- Work required: Go through the data below and return each line containing the word "Skyview".

Structured diff data
______

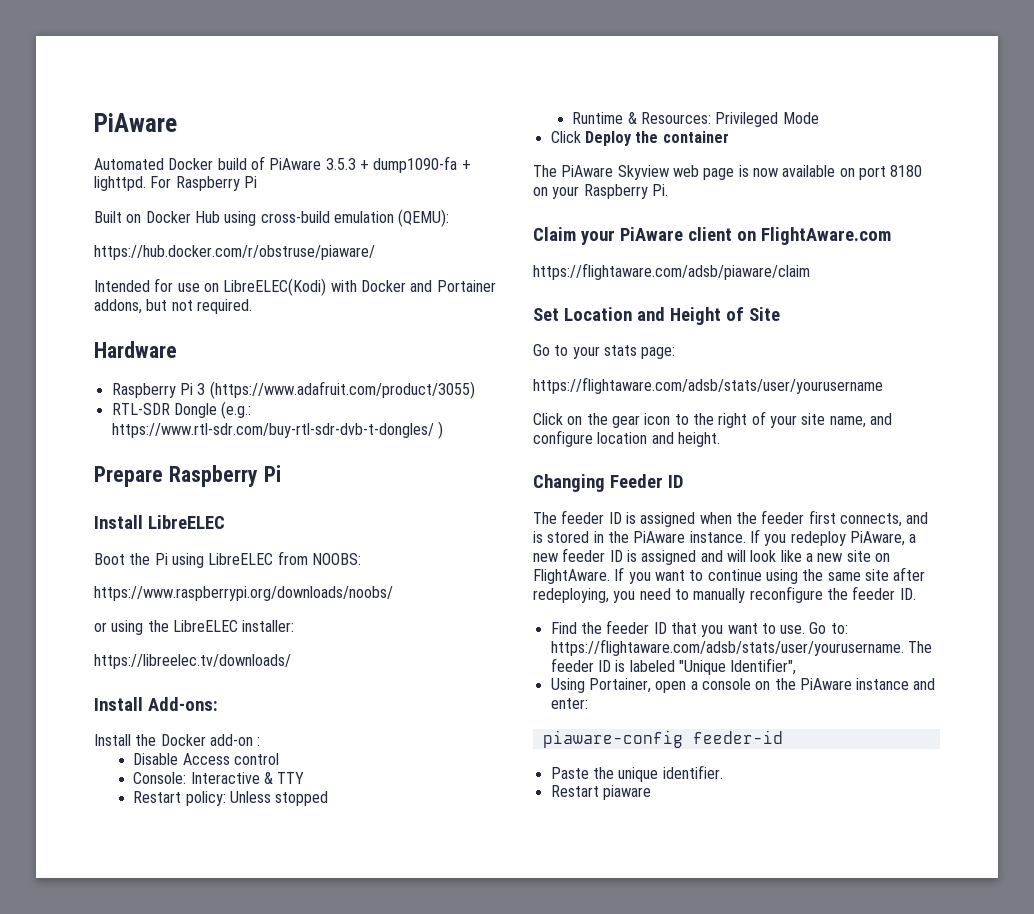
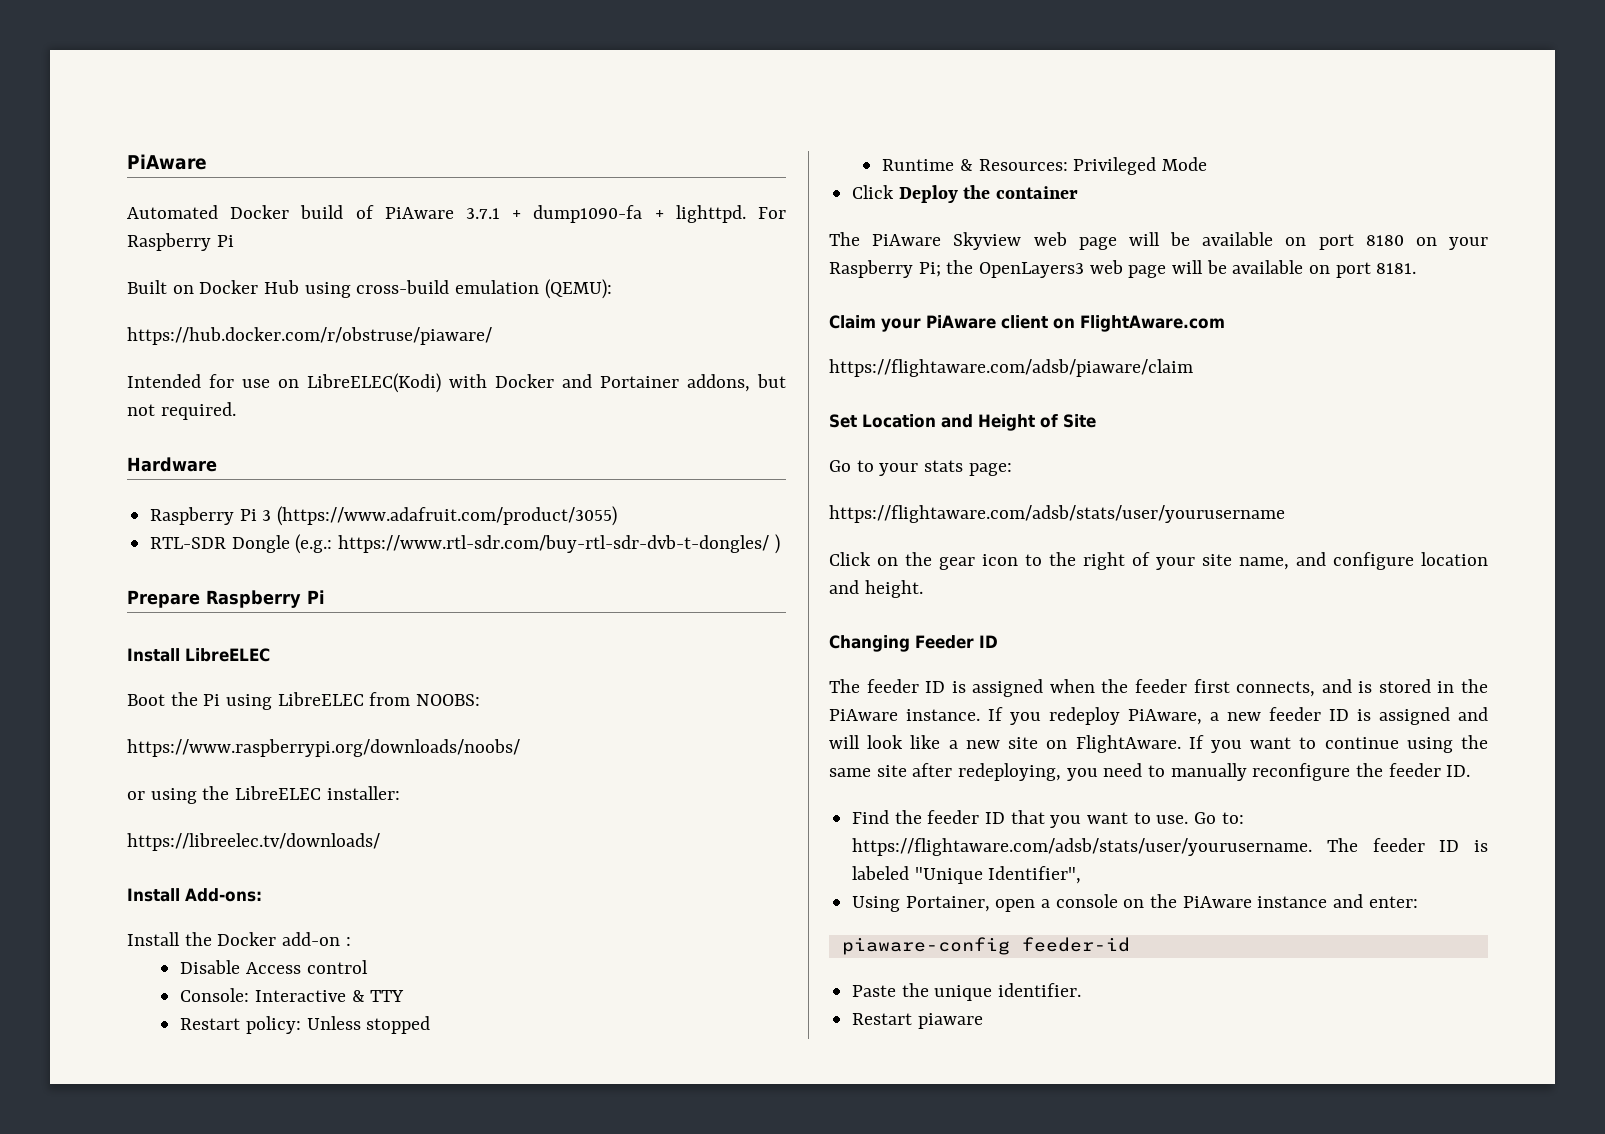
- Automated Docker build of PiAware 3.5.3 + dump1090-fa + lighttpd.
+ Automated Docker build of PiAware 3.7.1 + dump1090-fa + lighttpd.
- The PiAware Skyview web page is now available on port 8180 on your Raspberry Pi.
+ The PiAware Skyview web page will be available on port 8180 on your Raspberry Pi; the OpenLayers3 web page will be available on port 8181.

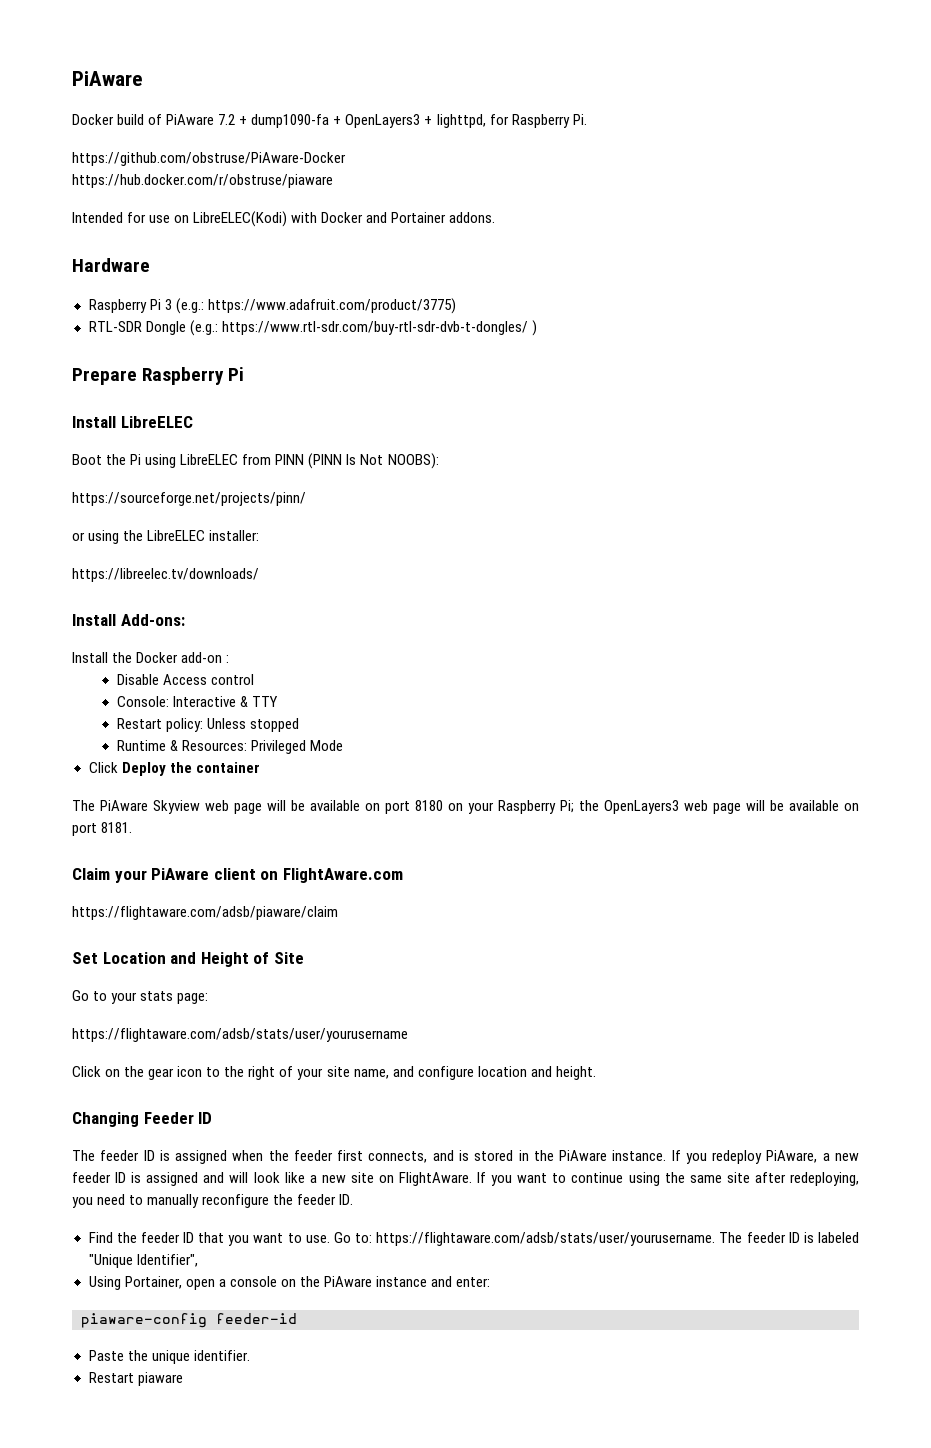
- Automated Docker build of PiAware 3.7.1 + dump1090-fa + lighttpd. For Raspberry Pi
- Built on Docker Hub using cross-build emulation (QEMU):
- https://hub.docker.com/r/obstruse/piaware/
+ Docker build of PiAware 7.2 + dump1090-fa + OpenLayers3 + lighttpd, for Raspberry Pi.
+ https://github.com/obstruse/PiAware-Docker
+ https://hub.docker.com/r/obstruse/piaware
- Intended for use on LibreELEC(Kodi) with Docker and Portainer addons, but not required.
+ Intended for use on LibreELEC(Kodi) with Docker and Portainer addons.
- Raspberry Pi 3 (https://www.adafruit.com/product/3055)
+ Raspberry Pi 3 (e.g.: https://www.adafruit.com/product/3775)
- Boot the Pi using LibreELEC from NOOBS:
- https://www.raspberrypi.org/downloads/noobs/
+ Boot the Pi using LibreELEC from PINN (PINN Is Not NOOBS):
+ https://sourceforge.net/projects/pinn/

______

- Exercise output:
- The PiAware Skyview web page is now available on port 8180 on your Raspberry Pi.
+ The PiAware Skyview web page will be available on port 8180 on your Raspberry Pi; the OpenLayers3 web page will be available on port 8181.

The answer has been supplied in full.